Acerca dessa temática, deve-se adotar como ponto de partida o disposto no artigo 27 da Lei n. 9.307/96, que tem a seguinte redação: “A sentença arbitral decidirá sobre a responsabilidade das partes acerca das custas e despesas com a arbitragem…, respeitadas as disposições da convenção de arbitragem, se houver”.
A primeira observação é a de que essa regra alude a “custas e despesas”, mas não a honorários advocatícios de sucumbência. Constituem verbas notoriamente distintas: de um lado, as “custas e despesas”, como, por exemplo, os “honorários dos árbitros”, e, de outro, os “honorários de advogado” decorrentes do êxito da demanda.
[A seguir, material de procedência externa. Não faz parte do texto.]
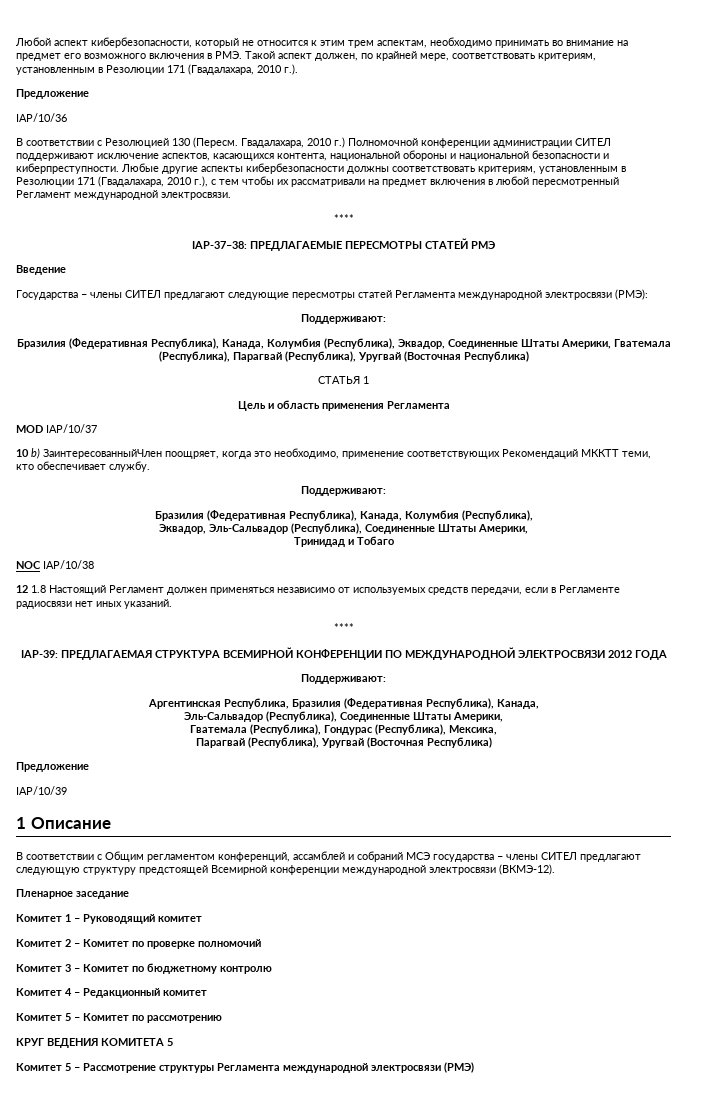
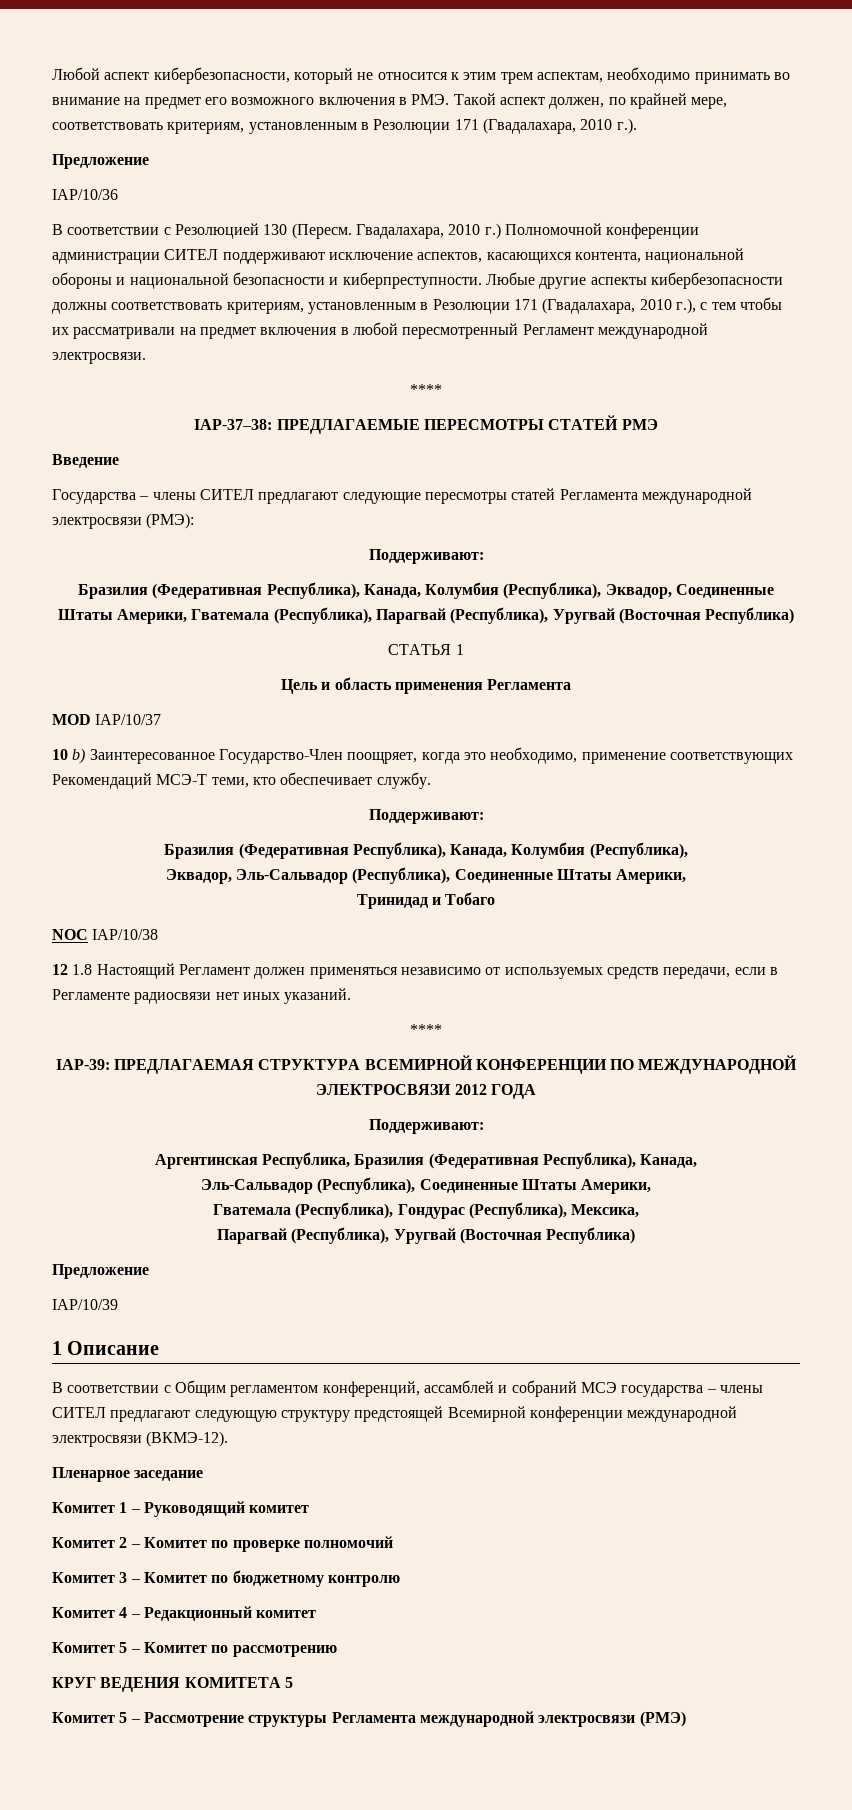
- 10 b) ЗаинтересованныйЧлен поощряет, когда это необходимо, применение соответствующих Рекомендаций МККТТ теми, кто обеспечивает службу.
+ 10 b) Заинтересованное Государство-Член поощряет, когда это необходимо, применение соответствующих Рекомендаций МСЭ-Т теми, кто обеспечивает службу.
Nem mesmo a interpretação ampliativa, sugerida por Carlos Alberto Carmona, autorizaria o árbitro a fixar honorários sucumbenciais. Com efeito, referido especialista sustenta que o “custo do processo” abrangeria “tudo quanto foi despendido pelas partes por força das exigências do processo”, compreendendo, a seu ver, tudo quanto o vencedor “gastou para providenciar sua representação técnica” (Arbitragem e processo, 3ª ed., São Paulo, Atlas, 2009, pág. 374).
Acolhido esse entendimento, o “custo do processo” incorrido pela parte vencedora e passível de reembolso poderia, quando muito, compreender os honorários contratuais que não se confundem com os honorários sucumbenciais, como deixa claro o artigo 22 da Lei n. 8.906/94.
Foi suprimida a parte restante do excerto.